Records provided
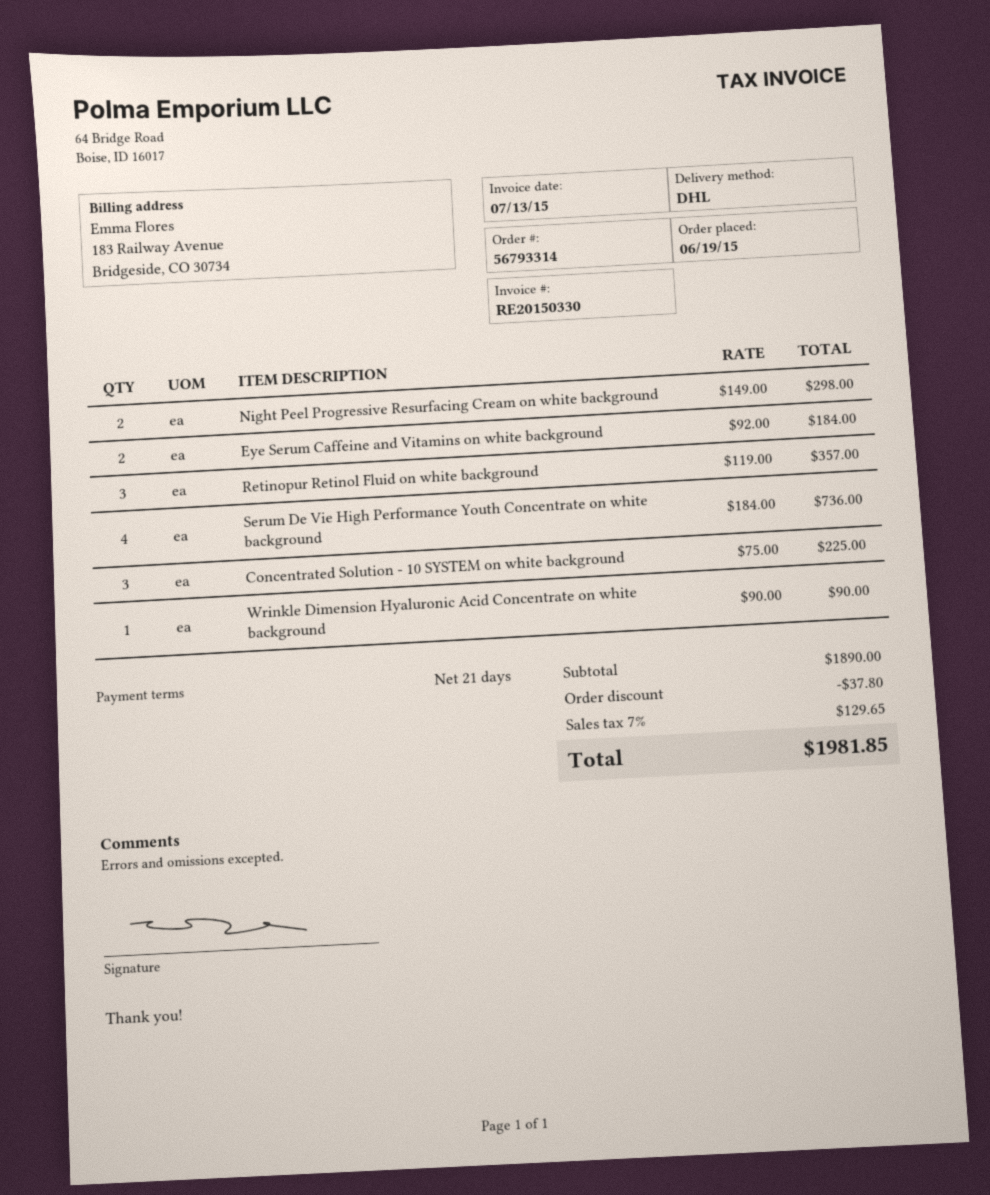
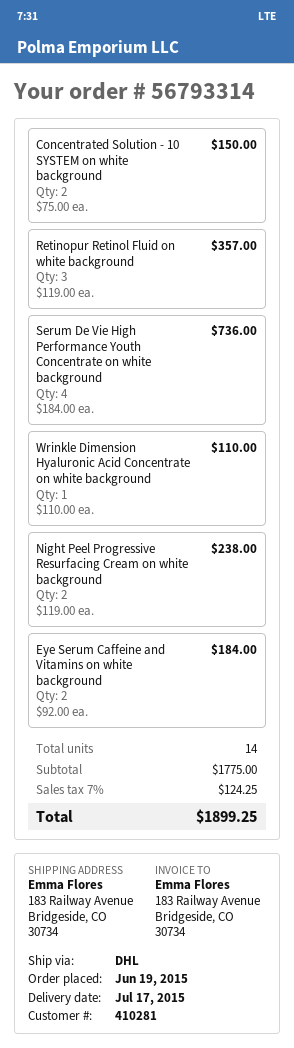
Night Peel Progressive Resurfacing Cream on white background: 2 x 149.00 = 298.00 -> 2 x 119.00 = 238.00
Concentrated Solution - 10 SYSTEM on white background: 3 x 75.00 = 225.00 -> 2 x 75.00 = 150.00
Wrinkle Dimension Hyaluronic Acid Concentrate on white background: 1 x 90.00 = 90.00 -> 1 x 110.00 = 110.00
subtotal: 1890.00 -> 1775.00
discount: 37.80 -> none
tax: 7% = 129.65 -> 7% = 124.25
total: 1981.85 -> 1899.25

...

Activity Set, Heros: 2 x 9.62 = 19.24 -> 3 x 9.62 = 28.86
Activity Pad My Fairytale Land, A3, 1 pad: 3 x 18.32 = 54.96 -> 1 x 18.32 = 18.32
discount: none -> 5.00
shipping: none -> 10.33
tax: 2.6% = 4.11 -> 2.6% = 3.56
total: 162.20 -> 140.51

Your instructions
Find every line in the records that contains the word "discount"; copy those lines.

Task solution
discount: 37.80 -> none
discount: none -> 5.00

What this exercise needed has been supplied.